What you are asked to do
In the records below, begin at the line that has "开盘, 2022-12-09: 798.67 -> 1100" and stop after the line that has "开盘, 03-02-2023: none -> 1100"; quote those lines verbatim and nothing more.

Supplied data
——————
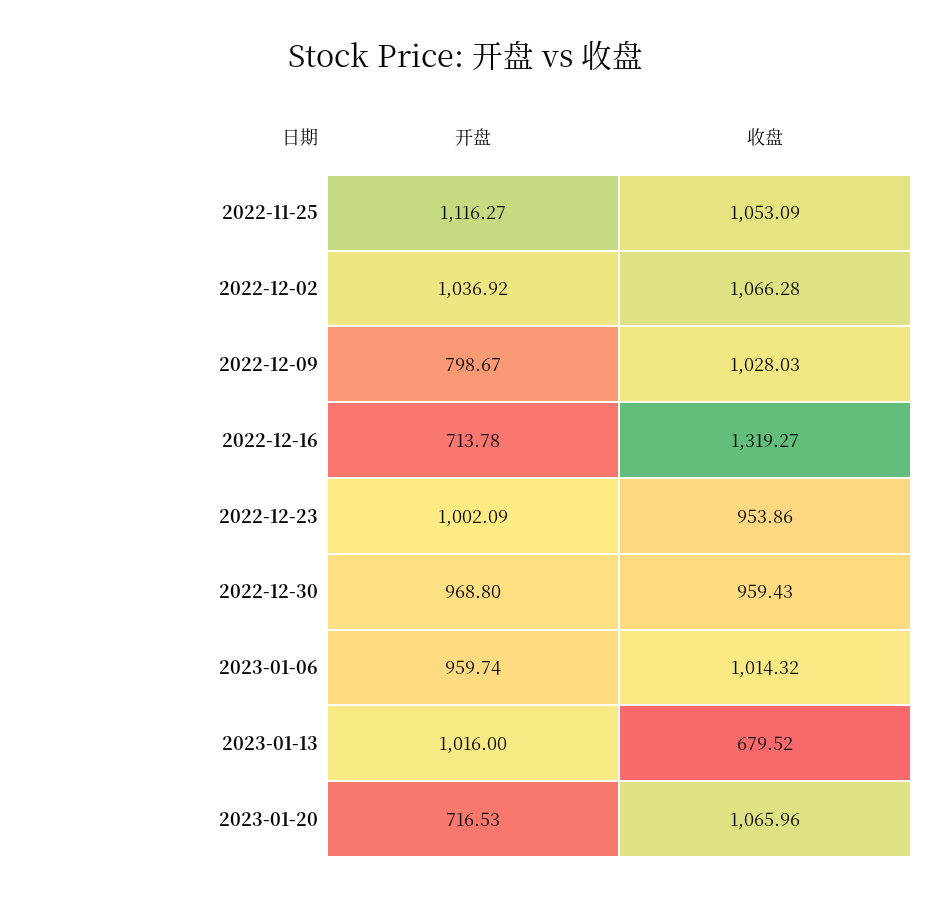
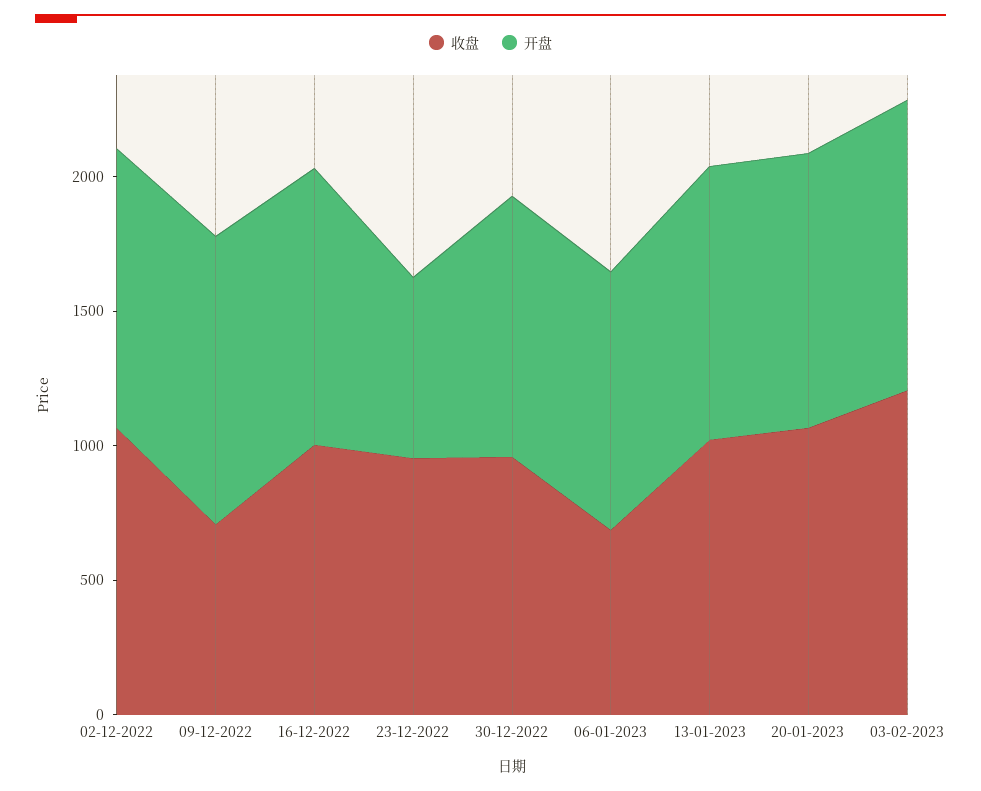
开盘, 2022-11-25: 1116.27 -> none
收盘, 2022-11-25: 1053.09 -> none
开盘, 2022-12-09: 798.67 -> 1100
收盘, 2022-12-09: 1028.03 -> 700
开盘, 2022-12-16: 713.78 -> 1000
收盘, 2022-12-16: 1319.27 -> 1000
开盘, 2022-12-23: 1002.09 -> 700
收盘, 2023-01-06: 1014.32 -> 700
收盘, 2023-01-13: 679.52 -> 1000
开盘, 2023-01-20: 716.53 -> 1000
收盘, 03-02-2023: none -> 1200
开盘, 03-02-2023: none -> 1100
——————
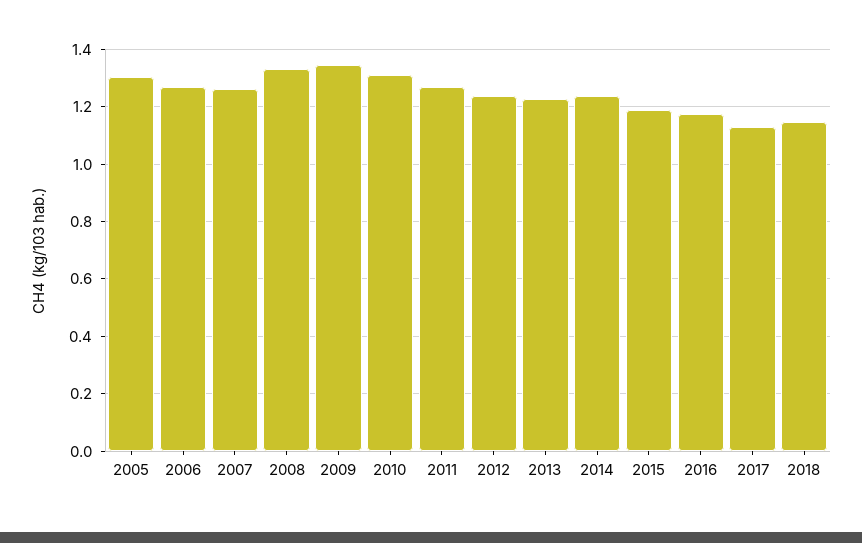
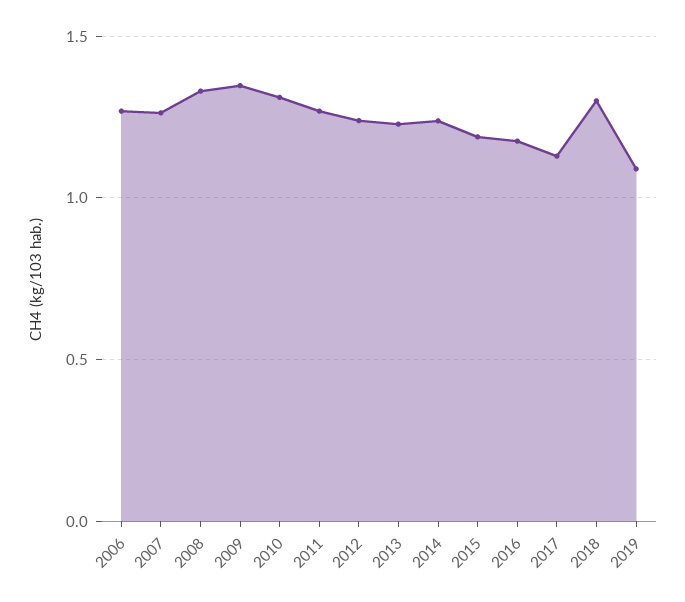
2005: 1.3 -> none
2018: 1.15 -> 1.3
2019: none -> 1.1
——————
Expected output
开盘, 2022-12-09: 798.67 -> 1100
收盘, 2022-12-09: 1028.03 -> 700
开盘, 2022-12-16: 713.78 -> 1000
收盘, 2022-12-16: 1319.27 -> 1000
开盘, 2022-12-23: 1002.09 -> 700
收盘, 2023-01-06: 1014.32 -> 700
收盘, 2023-01-13: 679.52 -> 1000
开盘, 2023-01-20: 716.53 -> 1000
收盘, 03-02-2023: none -> 1200
开盘, 03-02-2023: none -> 1100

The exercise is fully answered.